What you will do. Each entry below must be repeated exactly. Leave the pictures out of it.

[Provided information — start]

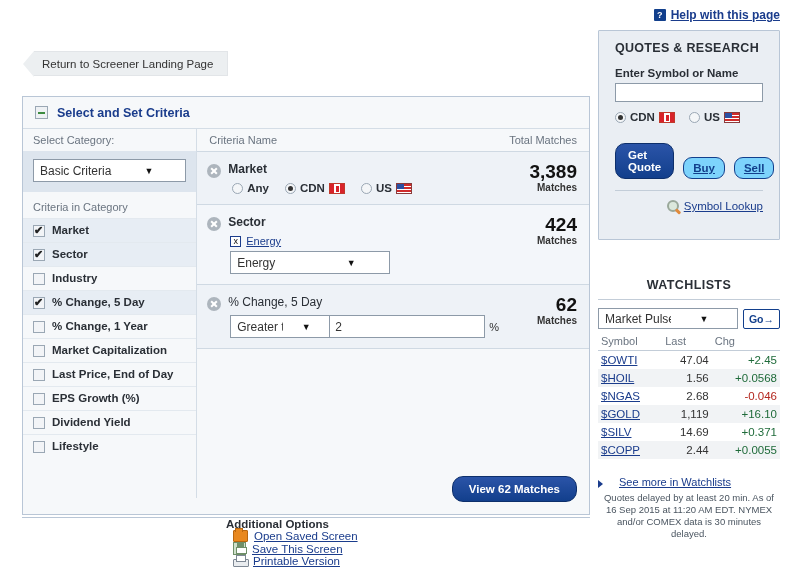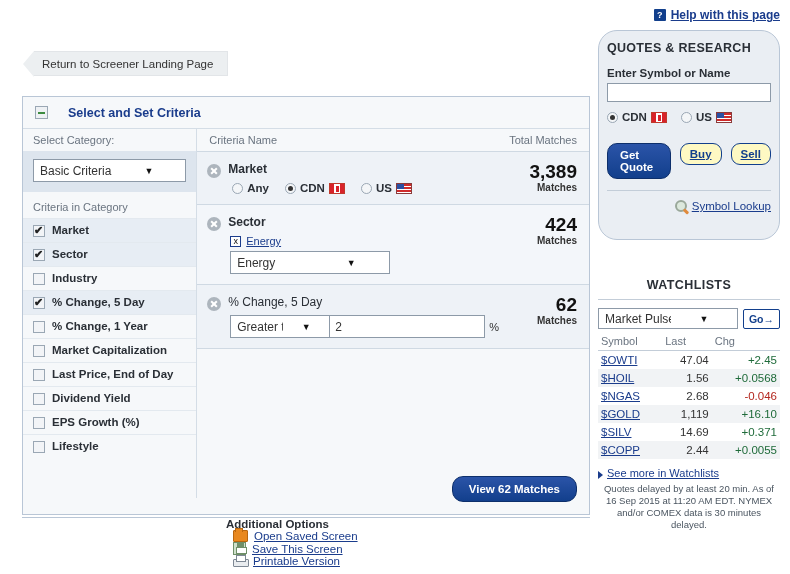"QUOTES & RESEARCH" #quotes { border-radius: 19px -> 1px; padding: 10px 8px -> 10px 16px }
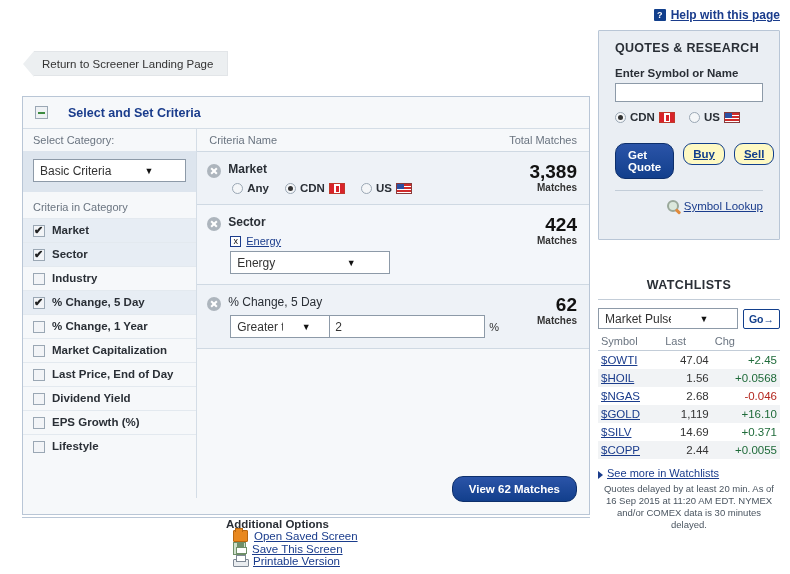"Select and Set Criteria" #screener-header { gap: 20px -> 9px }
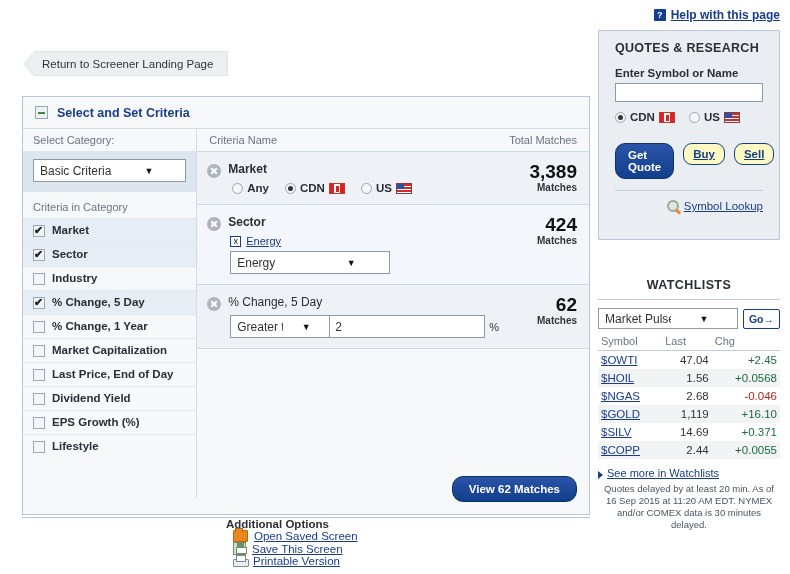"Get Quote" #quote-btns { align-items: flex-start -> flex-end }
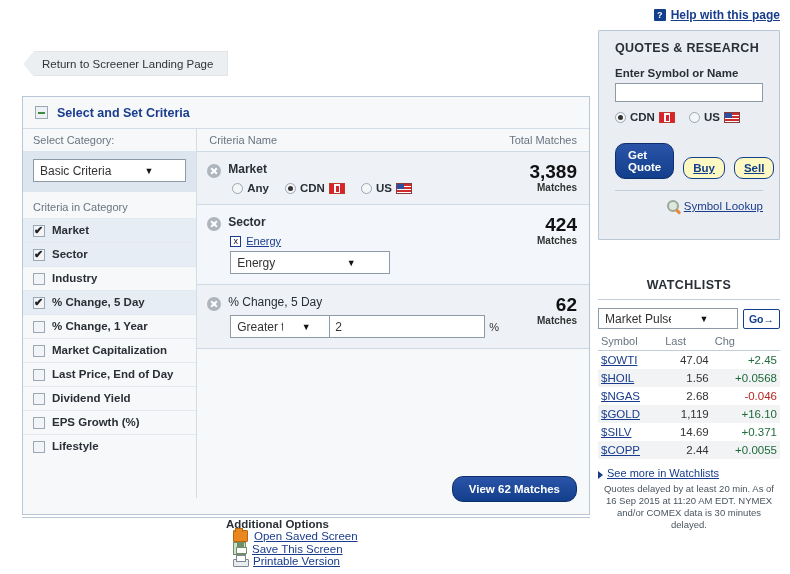"Buy" .oline { background: #fef9c3 -> #7dd3fc }
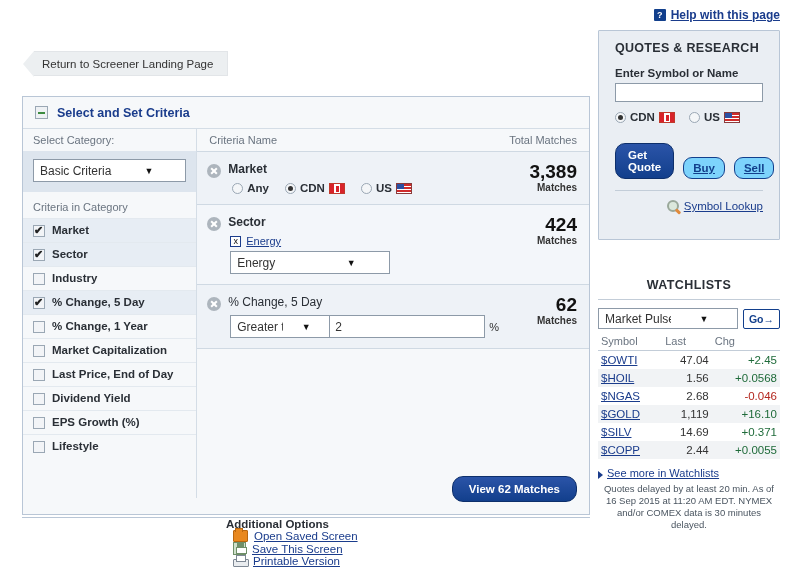"Dividend Yield" div.crit-item { order: before "EPS Growth (%)" -> after "EPS Growth (%)" }
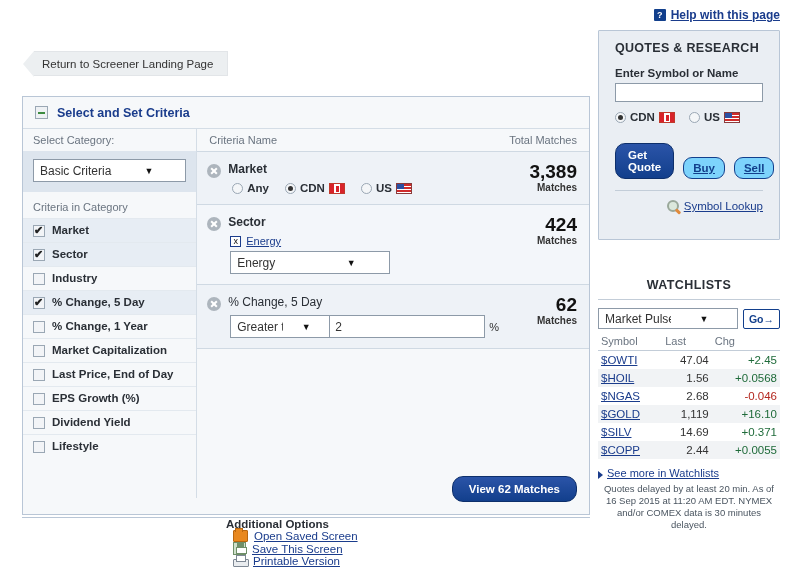"See more in Watchlists" #wl-more { gap: 4px -> 16px; margin-top: 8px -> 17px }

[Provided information — finish]

Output of the task.
"QUOTES & RESEARCH" #quotes { border-radius: 19px -> 1px; padding: 10px 8px -> 10px 16px }
"Select and Set Criteria" #screener-header { gap: 20px -> 9px }
"Get Quote" #quote-btns { align-items: flex-start -> flex-end }
"Buy" .oline { background: #fef9c3 -> #7dd3fc }
"Dividend Yield" div.crit-item { order: before "EPS Growth (%)" -> after "EPS Growth (%)" }
"See more in Watchlists" #wl-more { gap: 4px -> 16px; margin-top: 8px -> 17px }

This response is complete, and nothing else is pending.